I thought I'd update you all on the problems we have been having with our production deployment. We finally rolled out an update that include proper pool sizes for the components and the fix to the Castor mapping file. However, before we did that our system engineer provided some valuable insight. He provided a graph that shows one CPU going into a hard loop. About 7 minutes later the system became completely congested and ran out of threads. The pool and mapping file changes helped in that when the first failure after the changes occured it took about 30 minutes for the system to run out of threads.

However, that information caused me to go back and look at my stack traces.
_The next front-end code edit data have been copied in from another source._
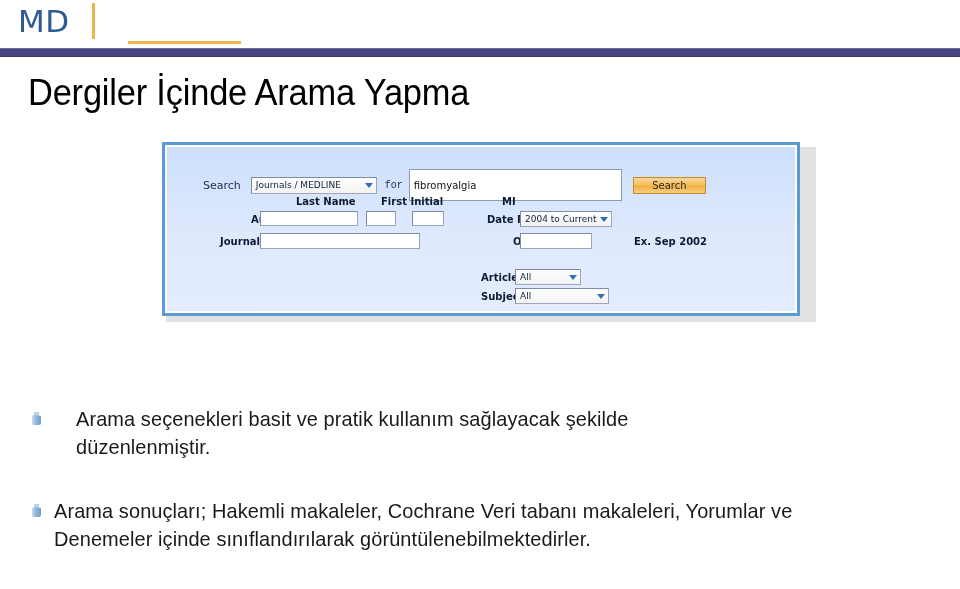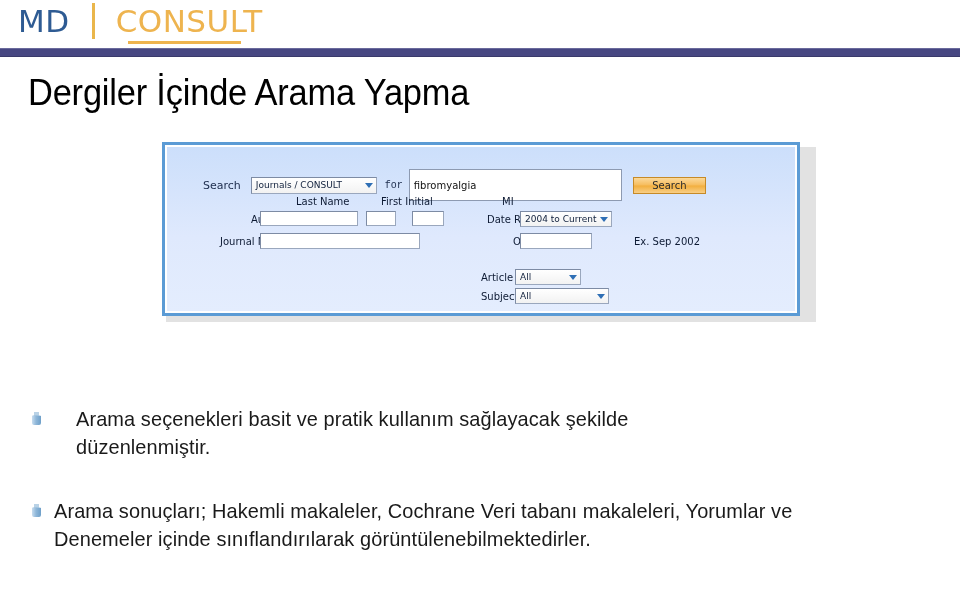"CONSULT" span { html: <span>CONSULT</span> -> none }
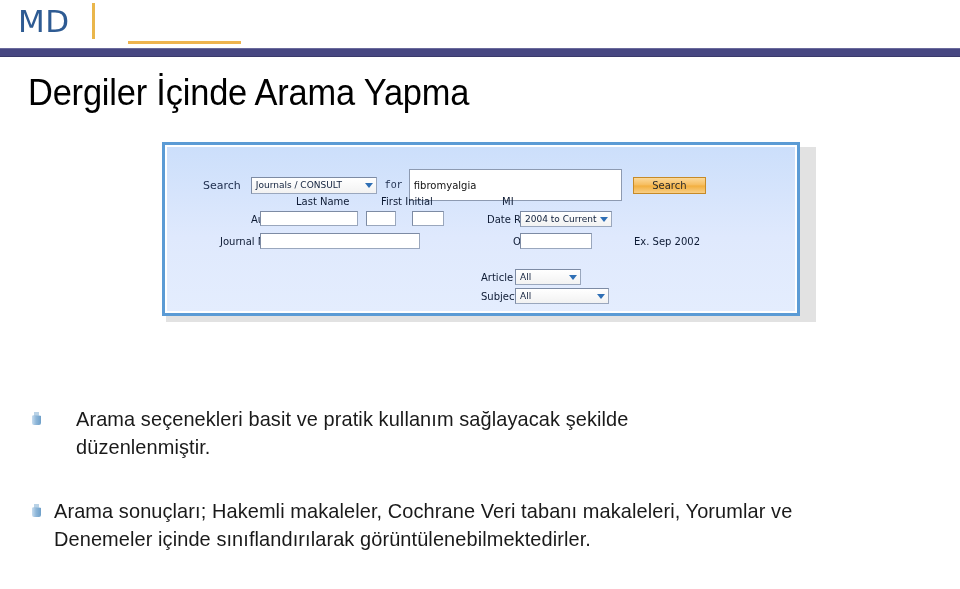"Journals / CONSULT" span { text: CONSULT -> MEDLINE }
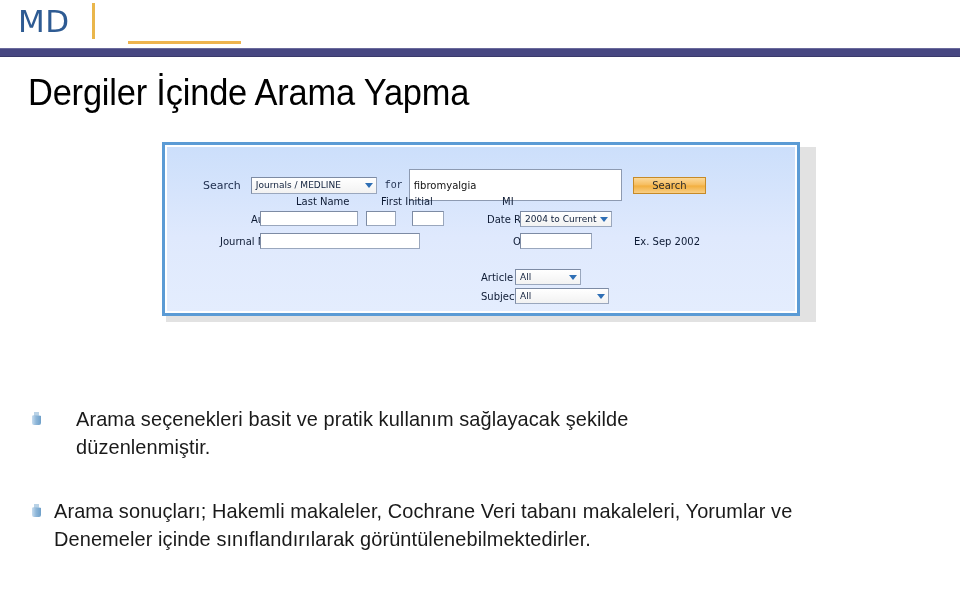"Last Name" .fld-label.bold { font-weight: normal -> bold }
It turns out that everyone single one (with the exception noted below) showed one thread doing the same thing. Now, we first deployed this product in March of 2005 and experienced no failures until a product update was released in August. That update included some new calculators written in flowscript. This version of Cocoon is using rhino1.5r4-continuations-20040629T1232.jar. The stack traces indicate that these are going into a loop and causing the system to die. At first we thought that the calculators were not doing proper input validation and causing the wierd things to happen. The stack traces kind of supported this in that they look like:

"http-8080-Processor18" daemon prio=1 tid=0x30e38df8 nid=0x51a8 runnable [2d351000..2d35387c]
   at java.lang.Class.isPrimitive(Native Method)
at org.mozilla.javascript.NativeJavaObject.getConversionWeight(NativeJavaObject.java:324) at org.mozilla.javascript.NativeJavaObject.canConvert(NativeJavaObject.java:259) at org.mozilla.javascript.NativeJavaMethod.findFunction(NativeJavaMethod.java:356) at org.mozilla.javascript.NativeJavaMethod.call(NativeJavaMethod.java:193)
   at org.mozilla.javascript.ScriptRuntime.call(ScriptRuntime.java:1244)
at org.mozilla.javascript.continuations.ContinuationInterpreter.interpret(ContinuationInterpreter.java:1134) at org.mozilla.javascript.continuations.ContinuationInterpreter.interpret(ContinuationInterpreter.java:190) at org.mozilla.javascript.continuations.ContinuationInterpreter.interpret(ContinuationInterpreter.java:138) at org.mozilla.javascript.continuations.InterpretedFunctionImpl.call(InterpretedFunctionImpl.java:121)
   at org.mozilla.javascript.ScriptRuntime.call(ScriptRuntime.java:1244)
at org.mozilla.javascript.ScriptableObject.callMethod(ScriptableObject.java:1591) at org.apache.cocoon.components.flow.javascript.fom.FOM_JavaScriptInterpreter.handleContinuation(FOM_JavaScriptInterpreter.java:812) - locked <0x66005778> (a org.apache.cocoon.components.flow.javascript.fom.FOM_JavaScriptInterpreter$ThreadScope) at org.apache.cocoon.components.treeprocessor.sitemap.CallFunctionNode.invoke(CallFunctionNode.java:123)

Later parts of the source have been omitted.